Here is some important text!

***


which renders like this:

Here is some important text!

You can also use HTML in Markdown cells to create hyperlinks to websites using the following syntax:

<a href="url" target="_blank">hyperlinked words</a>

You can identify the words that will be hyperlinked (i.e. prompt a web page to open when clicked) by replacing hyperlinked words in the example above.

For example, the following syntax:

Our program website can be found at <a href="http://earthdatascience.org" target="_blank">this link</a>.

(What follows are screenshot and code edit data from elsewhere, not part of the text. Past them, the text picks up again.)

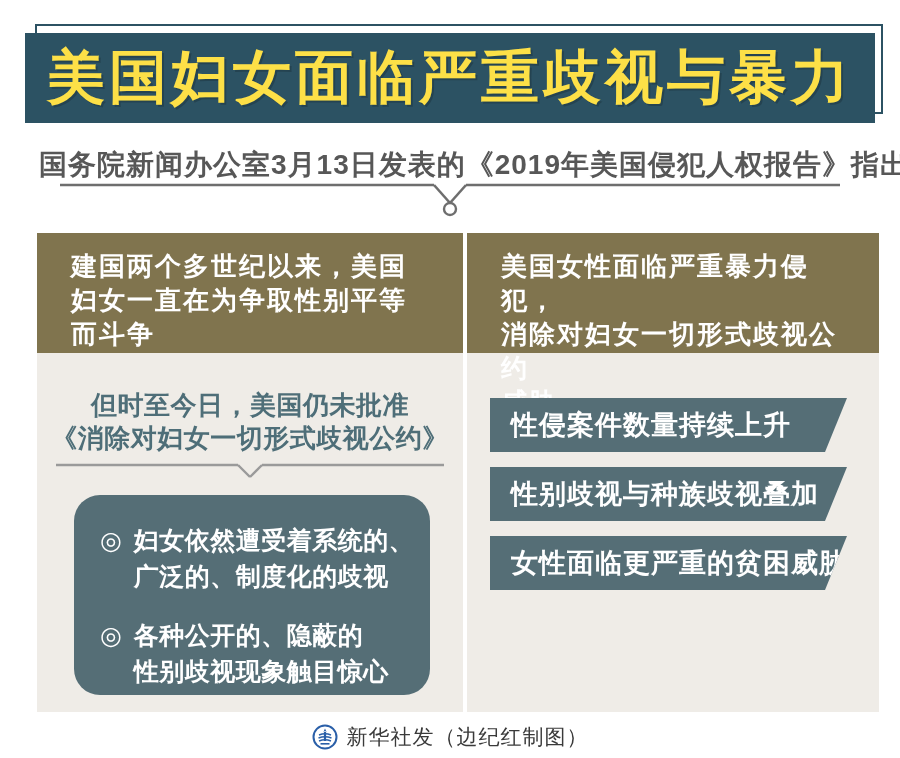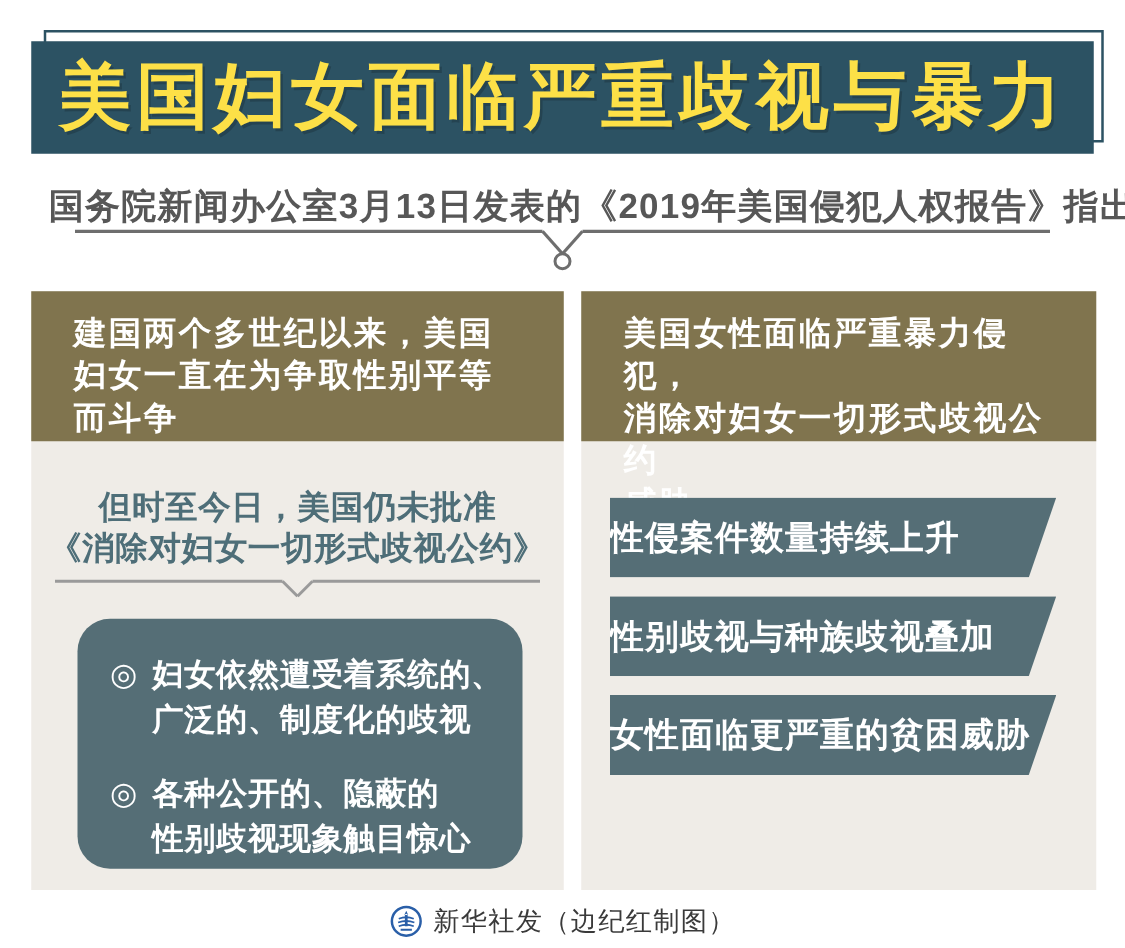--- a/index.html
+++ b/index.html
@@ -27,22 +27,22 @@
 
   
   .subtitle{
     position:absolute;top:146px;left:0;width:900px;text-align:center;
     font-size:28px;font-weight:bold;color:#575757;letter-spacing:1px;white-space:nowrap;padding-left:24px;
   }
   .subtitle-divider{position:absolute;left:60px;top:183px;width:780px;height:36px;}
 
   
   .columns{
-    position:absolute;left:25px;top:233px;width:852px;height:479px;
-    display:flex;gap:14px;
+    position:absolute;left:37px;top:233px;width:852px;height:479px;
+    display:flex;gap:4px;
   }
   .col{background:#efece7;position:relative;}
   .col-left{width:426px;}
   .col-right{width:412px;}
   .col-header{
     background:#80744e;height:120px;box-sizing:border-box;
     padding:17px 26px 0 34px;color:#ffffff;
     font-family:"Liberation Serif","DejaVu Serif",serif;
     font-size:26px;font-weight:bold;letter-spacing:2px;line-height:34px;
   }
@@ -64,23 +64,23 @@
     font-size:25px;font-weight:bold;line-height:36px;flex:0 0 auto;
   }
   .bullet .bullet-text{
     font-size:25px;font-weight:bold;line-height:36px;letter-spacing:0.5px;
   }
   .bullet .bullet-text span{display:block;white-space:nowrap;}
 
   
   .bars{margin-top:45px;}
   .bar{
-    height:64px;width:357px;margin:0 0 15px 23px;background:#556e76;
+    height:54px;width:357px;margin:0 0 15px 23px;background:#556e76;
     clip-path:polygon(0 0,100% 0,calc(100% - 22px) 100%,0 100%);
-    display:flex;align-items:center;box-sizing:border-box;
+    display:flex;align-items:center;box-sizing:border-box;padding-left:21px;
     color:#ffffff;font-size:27px;font-weight:bold;letter-spacing:1px;white-space:nowrap;text-align:center;
   }
 
   
   .footer{
     position:absolute;left:0;top:720px;width:900px;height:34px;
     display:flex;align-items:center;justify-content:center;gap:9px;
   }
   .footer .credit{color:#3a3a3a;font-size:21px;letter-spacing:1px;white-space:nowrap;}
   .logo{width:26px;height:26px;flex:0 0 auto;}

will render as follows with this link as the hyperlinked words:

Our program website can be found at this link.

## Render Images

You can also use Markdown to link to images on the web using the following syntax:

![alt text here](url-to-image-here)

The alt text is the alternative text that appears if an image fails to load on webpage; it is also used by screen-reading tools to identify the image to users of the screen-reading tools.

For example, the following syntax:

![Markdown Logo is here.](https://www.fullstackpython.com/img/logos/markdown.png)

will render as follows with an alt text of Markdown Logo is here.:

### Local Images Using Relative Computer Paths

You can also add images to a Markdown cell using relative paths to files in your directory structure using:

![alt text here](path-to-image-here)

For relative paths (images stored on your computer) to work in Jupyter Notebook, you need to place the image in a location on your computer that is RELATIVE to your .ipynb file. This is where good file management becomes extremely important.

For a simple example of using relative paths, imagine that you have a subdirectory named images in your earth-analytics directory (i.e. earth-analytics/images/).

If your Jupyter Notebook file (.ipynb) is located in root of this directory (i.e. earth-analytics/notebook.ipynb), and all images that you want to include in your report are located in the images subdirectory (i.e. earth-analytics/images/), then the path that you would use for each image is:

images/image-name.png

If all of your images are in the images subdirectory, then you will be able to easily find them. This also follows good file management practices because all of the images that you use in your report are contained within your project directory.

Data tip: There are many free Markdown editors out there! The atom.io editor is a powerful text editor package by GitHub, that also has a Markdown renderer that allows you to preview the rendered Markdown as you write.

1. Open or create a new Jupyter Notebook file.

2. Add a new Markdown cell and include:
• A title for the notebook (e.g. Intro to Earth Analytics - Chapter Four)
• A bullet list with:
• A bold word for Author: and then add text for your name.
• A bold word for Date: and then add text for today’s date.
3. Add another Markdown cell and include:
• A list of your top three favorite foods (e.g. blueberries, chocolate bars, avocados).
• Italicize the first item in your list.
• Add a hyperlink (i.e. webpages) for the second item in your list (include the name of the food in the title of the hyperlink).
• Add an image for the last item in your list (include the name in the alt text of the image).